→ The problem:
Retype, word for word, every line of the records below starting at the one that contains "left: 605px ->" and ending at the one that contains "align-items: flex-end ->"; include both of those lines and nothing more.

→ The data:
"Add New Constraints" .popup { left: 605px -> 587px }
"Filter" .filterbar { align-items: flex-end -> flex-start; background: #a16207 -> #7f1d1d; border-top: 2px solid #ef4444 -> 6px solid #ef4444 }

--

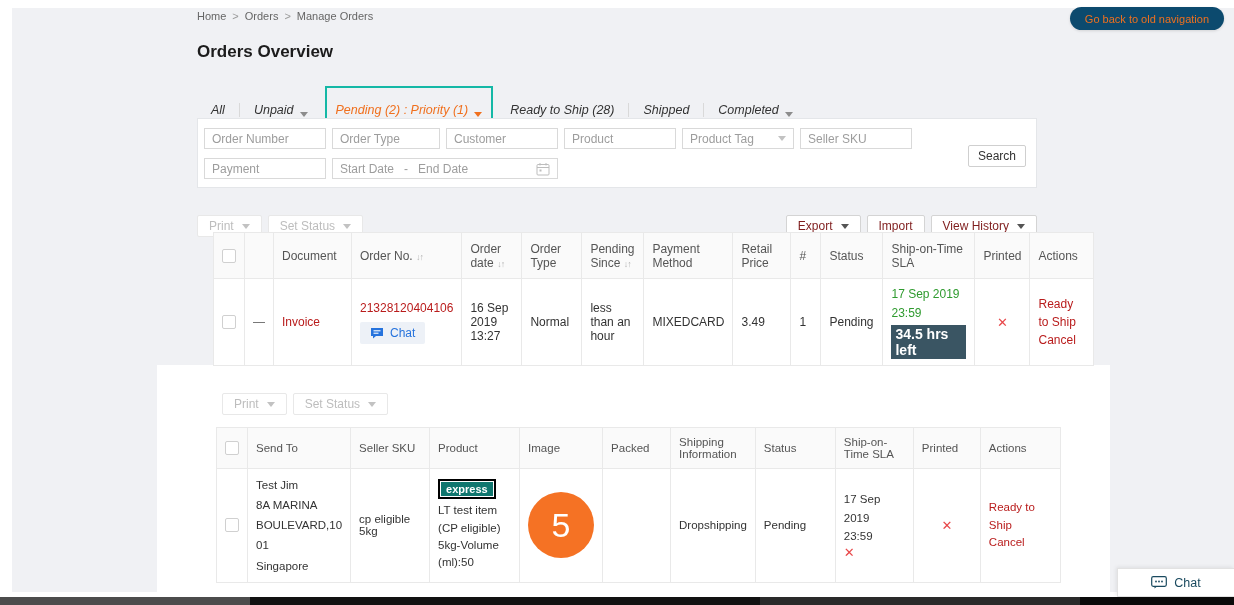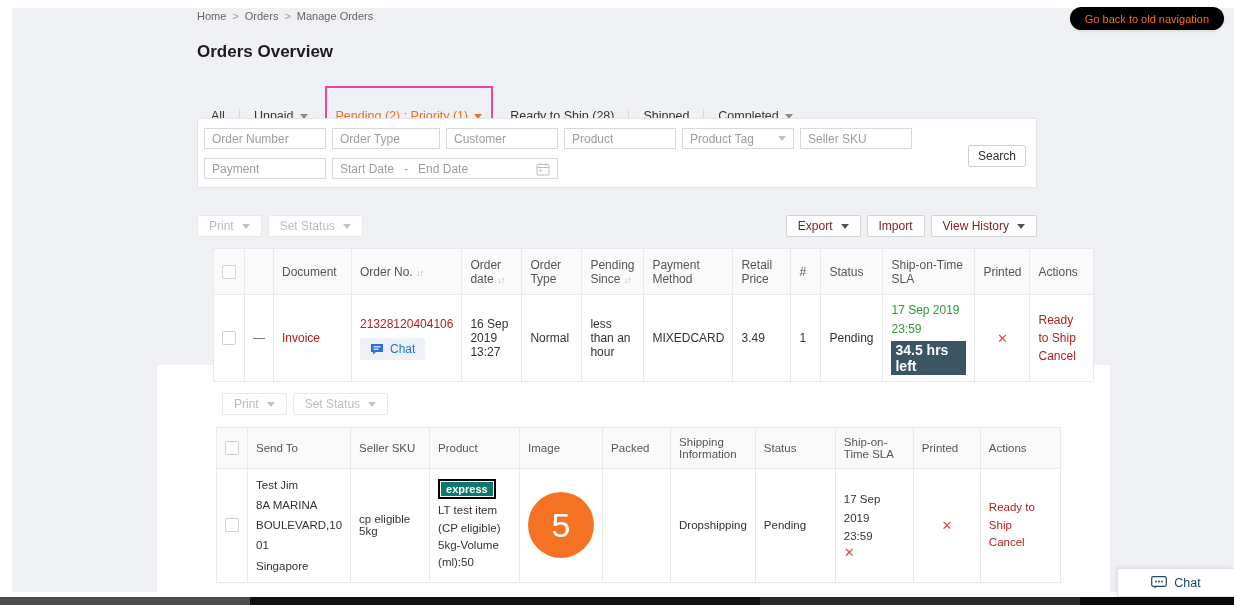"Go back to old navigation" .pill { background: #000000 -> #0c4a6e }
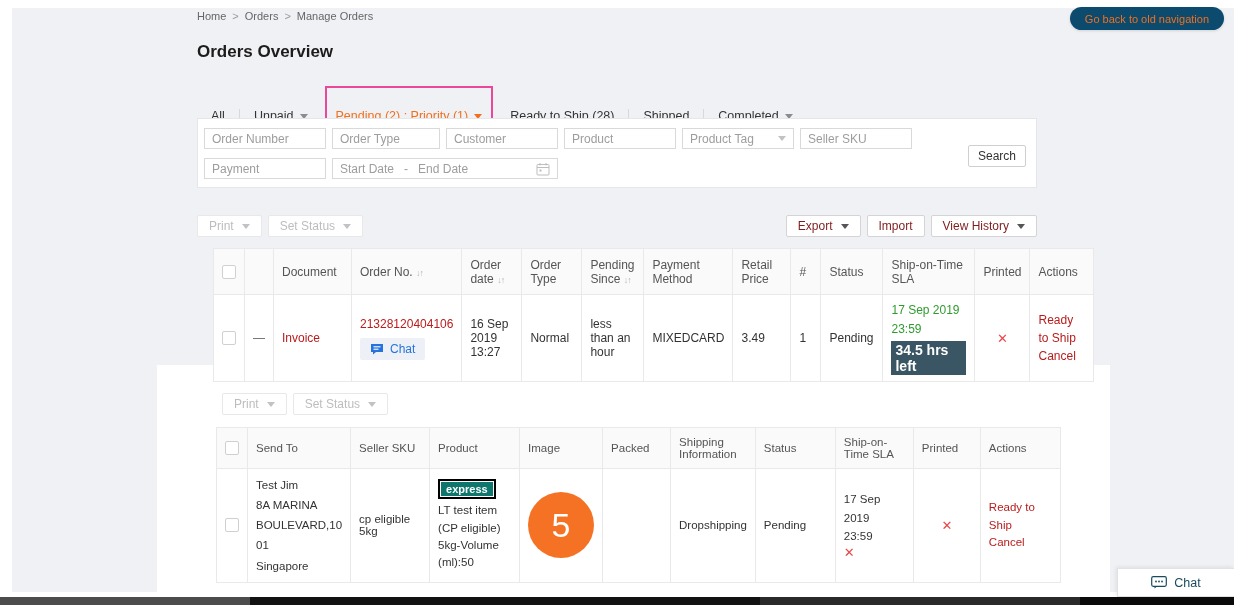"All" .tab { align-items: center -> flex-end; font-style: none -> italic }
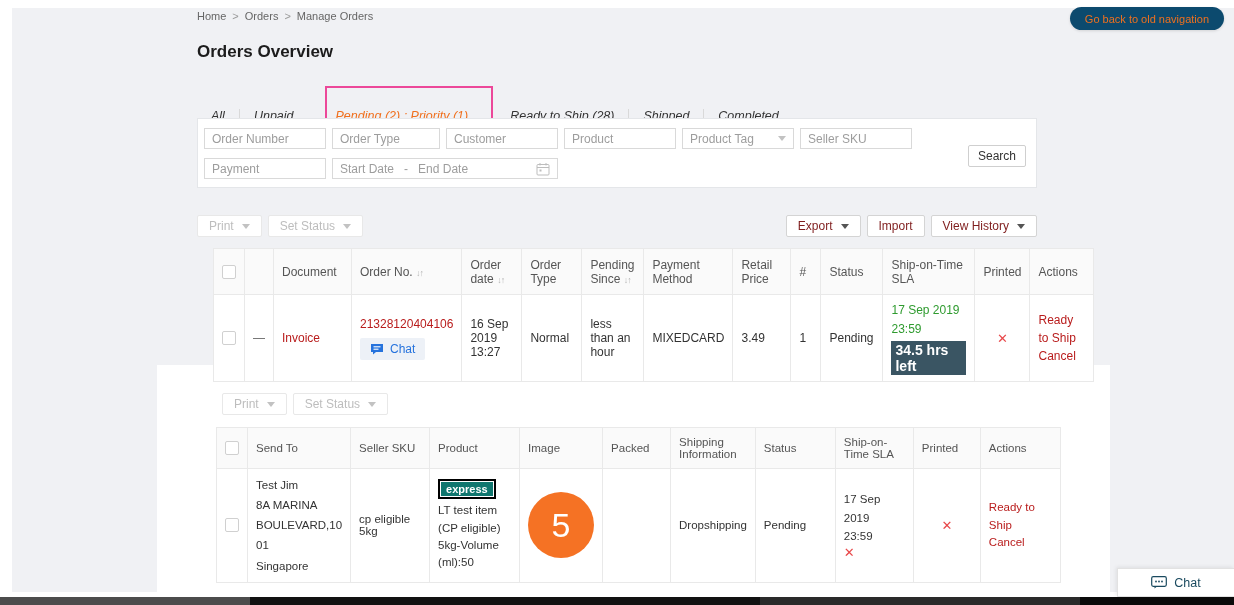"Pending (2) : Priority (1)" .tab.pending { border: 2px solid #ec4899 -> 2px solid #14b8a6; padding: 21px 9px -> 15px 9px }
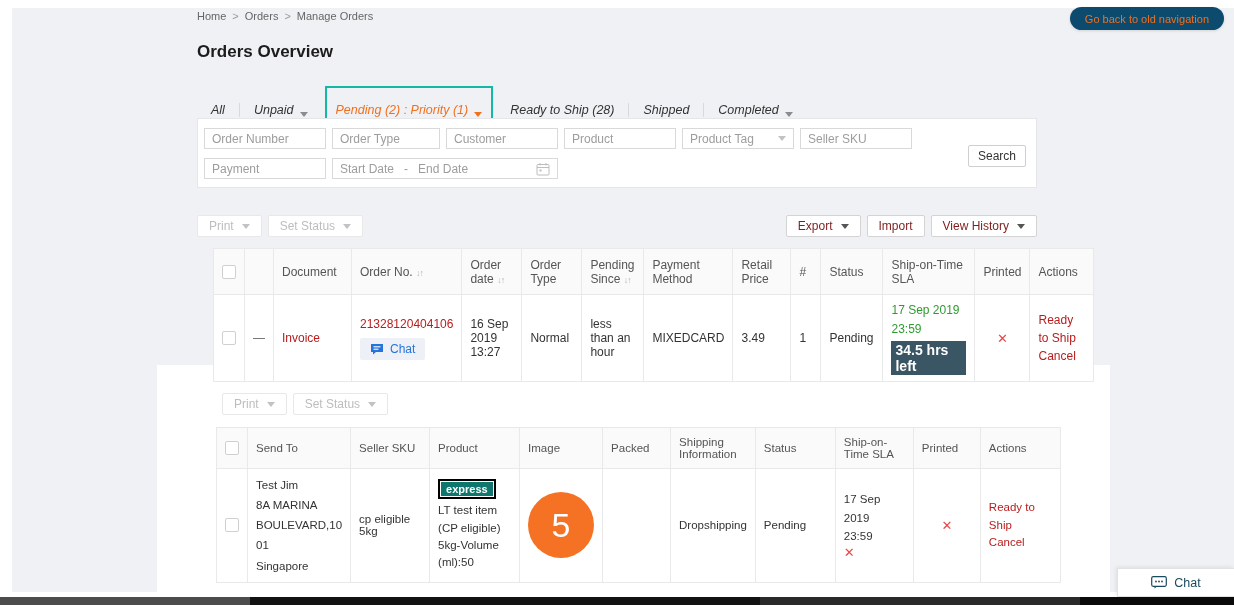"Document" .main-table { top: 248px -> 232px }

→ Exercise output:
"Add New Constraints" .popup { left: 605px -> 587px }
"Filter" .filterbar { align-items: flex-end -> flex-start; background: #a16207 -> #7f1d1d; border-top: 2px solid #ef4444 -> 6px solid #ef4444 }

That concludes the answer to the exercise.